[Start of section]
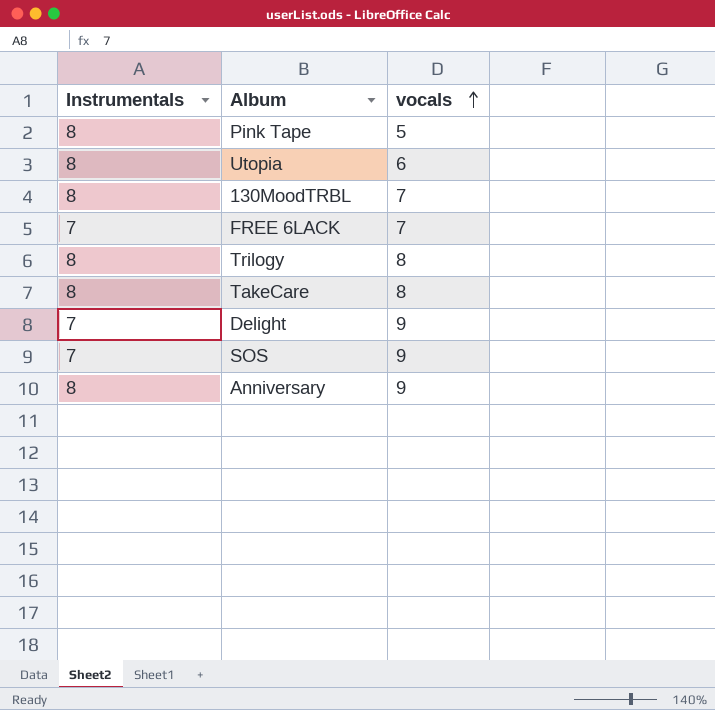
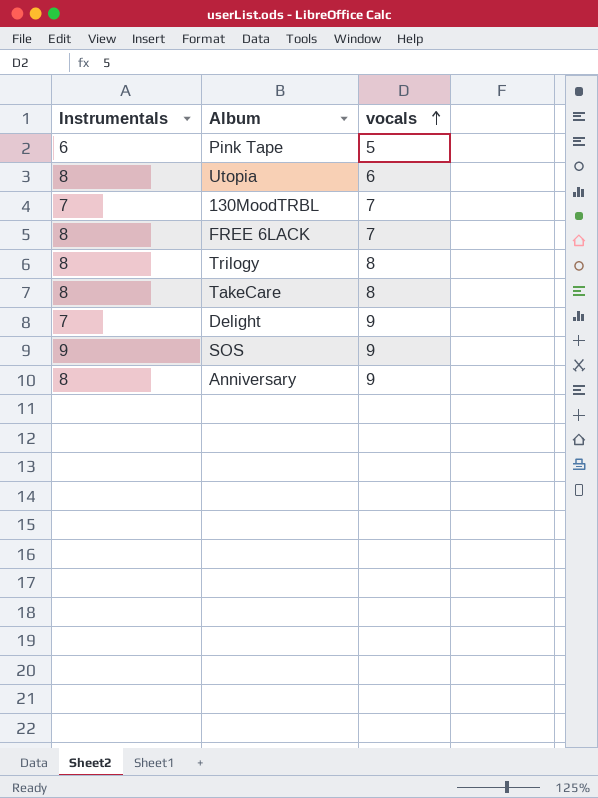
Pink Tape | Instrumentals: 8 -> 6
130MoodTRBL | Instrumentals: 8 -> 7
FREE 6LACK | Instrumentals: 7 -> 8
SOS | Instrumentals: 7 -> 9

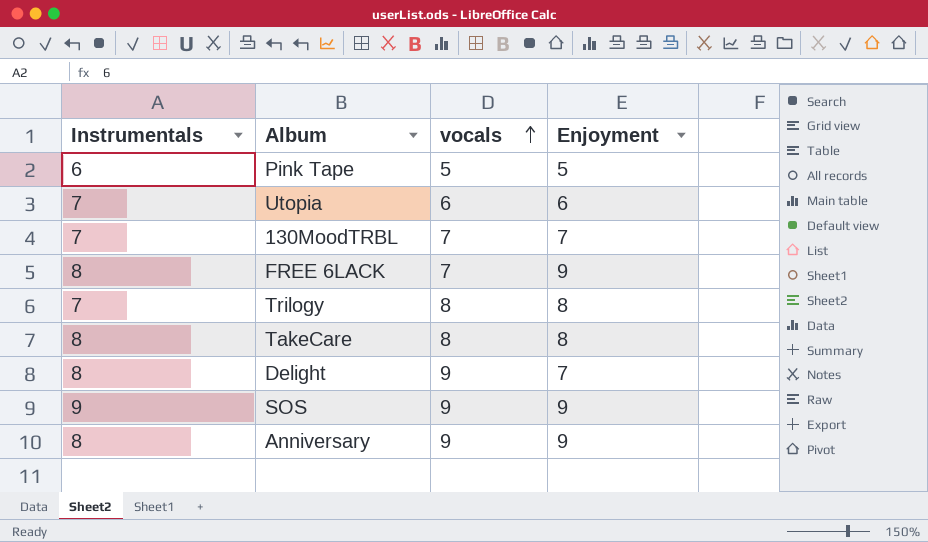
column Enjoyment | position: none -> 4
Utopia | Instrumentals: 8 -> 7
Trilogy | Instrumentals: 8 -> 7
Delight | Instrumentals: 7 -> 8

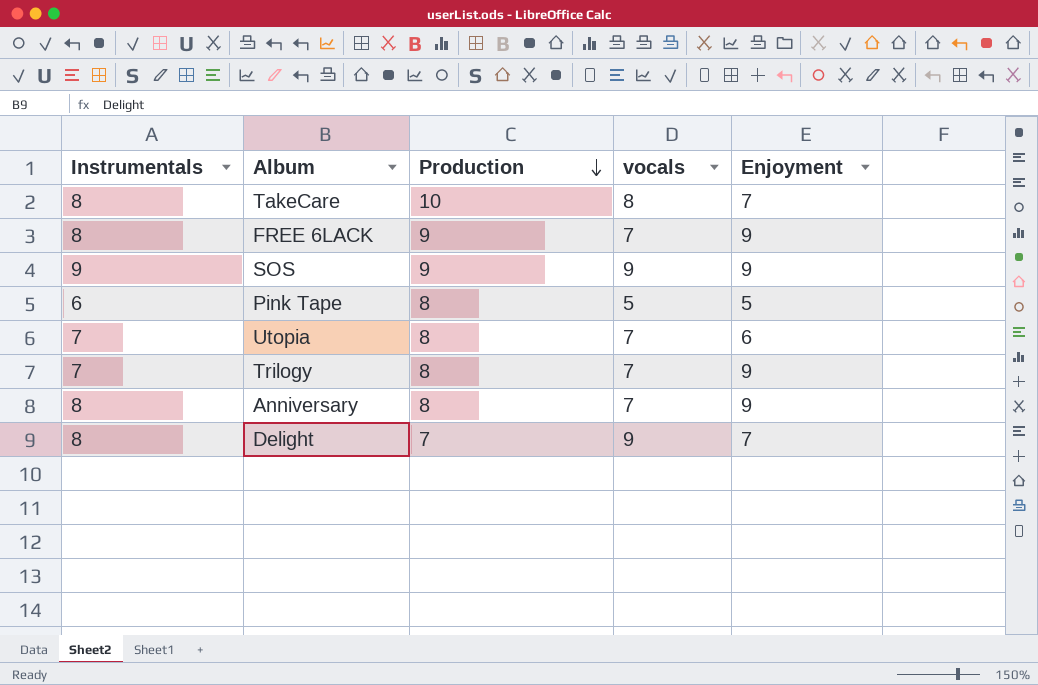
row order: vocals ascending -> Production descending
column Production | position: none -> 3
row 130MoodTRBL: 7 | 7 | 7 -> none
TakeCare | Enjoyment: 8 -> 7
Utopia | vocals: 6 -> 7
Trilogy | vocals: 8 -> 7
Trilogy | Enjoyment: 8 -> 9
Anniversary | vocals: 9 -> 7

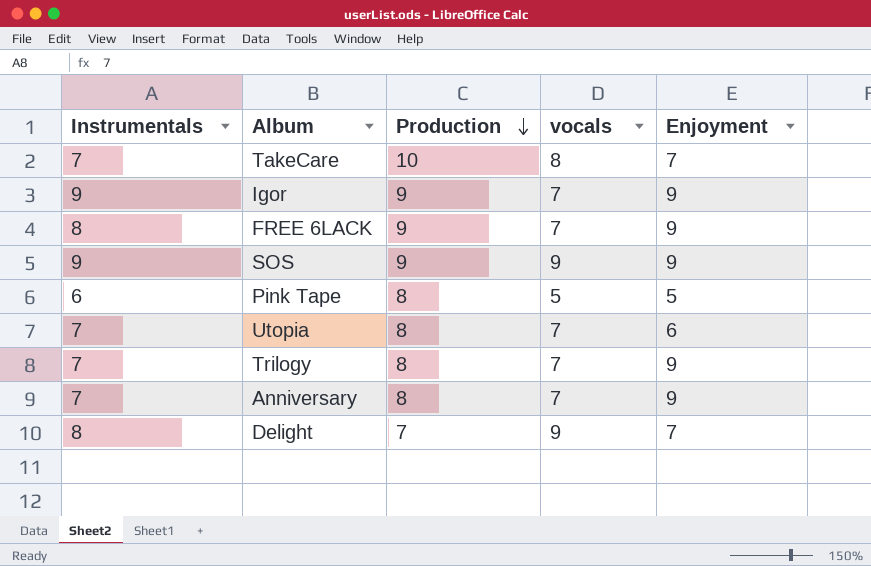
TakeCare | Instrumentals: 8 -> 7
row Igor: none -> 9 | 9 | 7 | 9
Anniversary | Instrumentals: 8 -> 7

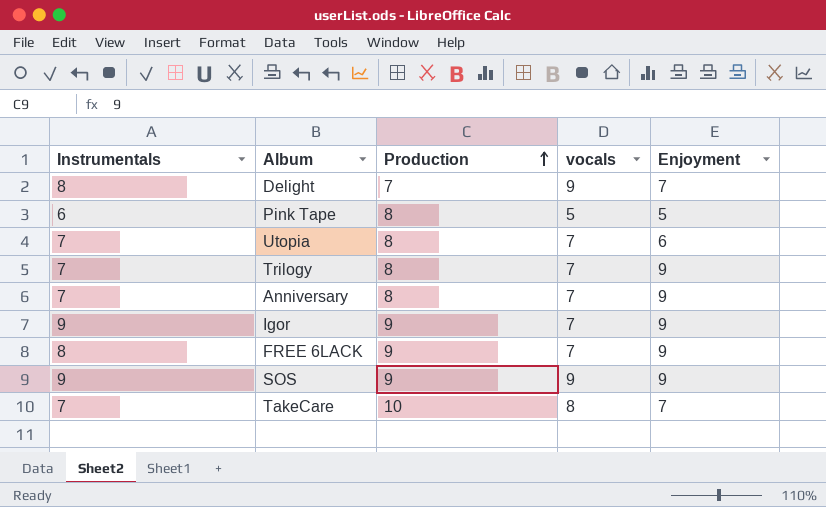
row order: Production descending -> Production ascending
[End of section]
▶ [EXERCISE AIM]
Copy needed, without pictures: the lines of the listing above from the line containing "SOS | Instrumentals: 7 -> 9" up to and including the line containing "TakeCare | Instrumentals: 8 -> 7", set down exactly.

▶ [REPLY TO THE EXERCISE]
SOS | Instrumentals: 7 -> 9

column Enjoyment | position: none -> 4
Utopia | Instrumentals: 8 -> 7
Trilogy | Instrumentals: 8 -> 7
Delight | Instrumentals: 7 -> 8

row order: vocals ascending -> Production descending
column Production | position: none -> 3
row 130MoodTRBL: 7 | 7 | 7 -> none
TakeCare | Enjoyment: 8 -> 7
Utopia | vocals: 6 -> 7
Trilogy | vocals: 8 -> 7
Trilogy | Enjoyment: 8 -> 9
Anniversary | vocals: 9 -> 7

TakeCare | Instrumentals: 8 -> 7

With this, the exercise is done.